▸ **ABOUT THIS EXERCISE**:
What lines of the data hold the string "list"? Pull each one out.

*** MATERIAL SUPPLIED ***

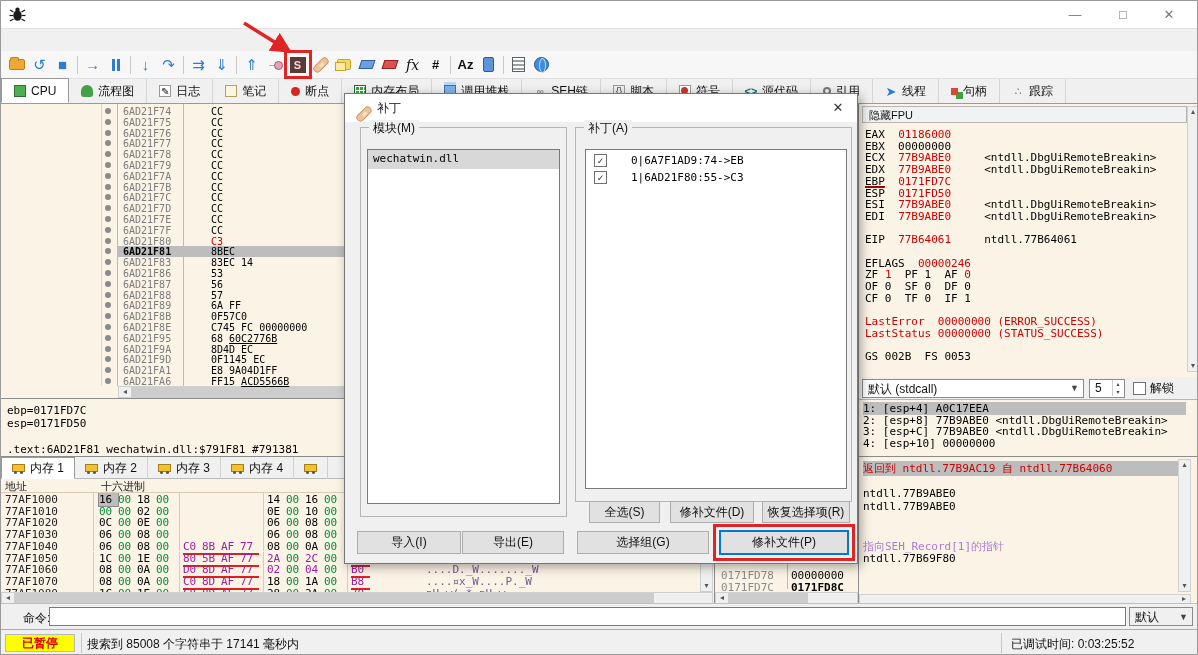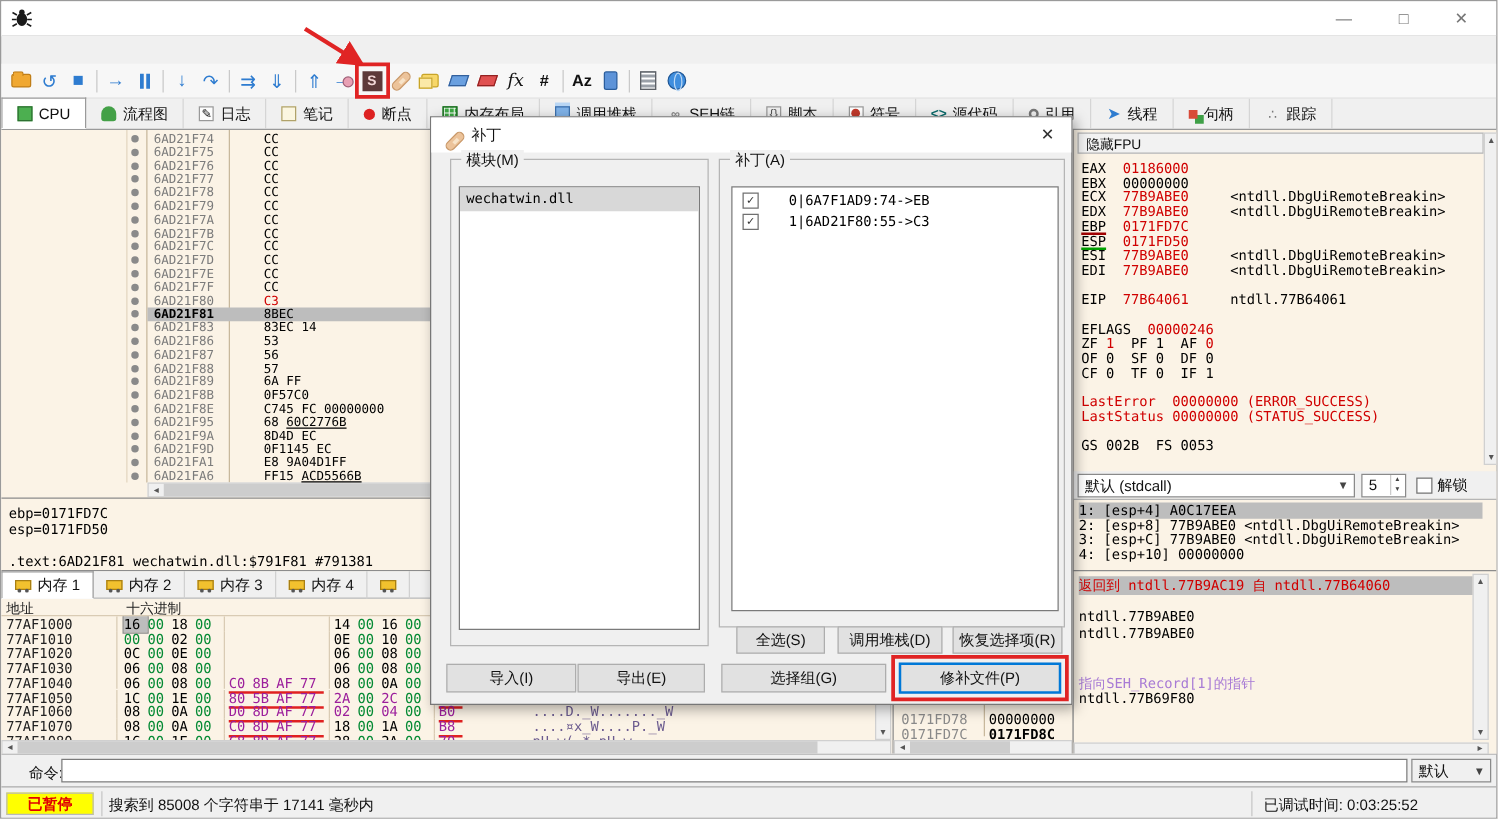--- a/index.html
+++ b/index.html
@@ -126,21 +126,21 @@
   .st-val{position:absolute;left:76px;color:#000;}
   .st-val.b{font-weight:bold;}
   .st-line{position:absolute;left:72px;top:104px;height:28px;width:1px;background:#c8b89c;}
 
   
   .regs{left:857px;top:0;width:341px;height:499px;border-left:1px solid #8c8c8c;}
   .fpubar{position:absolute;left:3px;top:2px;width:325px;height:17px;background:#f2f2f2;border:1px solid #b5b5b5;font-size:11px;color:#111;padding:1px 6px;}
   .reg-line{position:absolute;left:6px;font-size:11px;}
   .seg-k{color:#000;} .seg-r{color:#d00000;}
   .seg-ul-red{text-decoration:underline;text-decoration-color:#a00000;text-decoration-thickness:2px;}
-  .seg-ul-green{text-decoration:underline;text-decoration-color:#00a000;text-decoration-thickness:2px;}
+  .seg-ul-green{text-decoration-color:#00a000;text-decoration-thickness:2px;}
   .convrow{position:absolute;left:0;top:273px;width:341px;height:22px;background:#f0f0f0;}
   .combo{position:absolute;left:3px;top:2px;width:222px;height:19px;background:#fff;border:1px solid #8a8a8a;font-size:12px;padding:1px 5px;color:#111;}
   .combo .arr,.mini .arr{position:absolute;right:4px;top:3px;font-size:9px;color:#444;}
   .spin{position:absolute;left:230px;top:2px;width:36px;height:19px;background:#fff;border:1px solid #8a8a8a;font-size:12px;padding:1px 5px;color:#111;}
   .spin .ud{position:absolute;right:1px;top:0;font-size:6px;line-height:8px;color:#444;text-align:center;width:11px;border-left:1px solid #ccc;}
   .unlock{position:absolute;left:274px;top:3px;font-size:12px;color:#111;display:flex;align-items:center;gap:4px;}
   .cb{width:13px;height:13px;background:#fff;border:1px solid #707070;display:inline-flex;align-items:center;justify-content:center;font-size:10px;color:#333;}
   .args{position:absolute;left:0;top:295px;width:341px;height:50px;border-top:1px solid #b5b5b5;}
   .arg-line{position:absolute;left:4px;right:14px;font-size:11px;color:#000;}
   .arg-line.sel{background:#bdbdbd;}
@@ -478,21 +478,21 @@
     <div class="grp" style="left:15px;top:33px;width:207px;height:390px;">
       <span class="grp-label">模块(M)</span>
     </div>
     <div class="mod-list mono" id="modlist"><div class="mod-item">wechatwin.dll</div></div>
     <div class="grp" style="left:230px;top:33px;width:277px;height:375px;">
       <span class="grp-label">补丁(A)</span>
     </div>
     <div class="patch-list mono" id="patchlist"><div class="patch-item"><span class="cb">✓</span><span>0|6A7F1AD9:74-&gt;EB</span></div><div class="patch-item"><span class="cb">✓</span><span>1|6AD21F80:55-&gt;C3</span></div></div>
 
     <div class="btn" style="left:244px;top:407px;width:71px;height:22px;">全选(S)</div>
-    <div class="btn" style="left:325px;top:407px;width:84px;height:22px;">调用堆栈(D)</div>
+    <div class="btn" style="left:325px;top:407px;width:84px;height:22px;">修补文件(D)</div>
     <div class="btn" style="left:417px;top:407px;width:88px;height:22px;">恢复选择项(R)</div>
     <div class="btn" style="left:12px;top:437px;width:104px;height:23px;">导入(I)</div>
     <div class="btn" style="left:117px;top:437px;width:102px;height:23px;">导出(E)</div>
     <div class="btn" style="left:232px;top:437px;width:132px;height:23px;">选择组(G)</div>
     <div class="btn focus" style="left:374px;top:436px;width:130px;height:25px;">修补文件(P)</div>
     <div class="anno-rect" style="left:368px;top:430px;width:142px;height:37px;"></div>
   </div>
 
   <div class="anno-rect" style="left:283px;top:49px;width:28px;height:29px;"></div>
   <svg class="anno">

***

▸ **WRITTEN REPLY**:
     <div class="mod-list mono" id="modlist"><div class="mod-item">wechatwin.dll</div></div>
     <div class="patch-list mono" id="patchlist"><div class="patch-item"><span class="cb">✓</span><span>0|6A7F1AD9:74-&gt;EB</span></div><div class="patch-item"><span class="cb">✓</span><span>1|6AD21F80:55-&gt;C3</span></div></div>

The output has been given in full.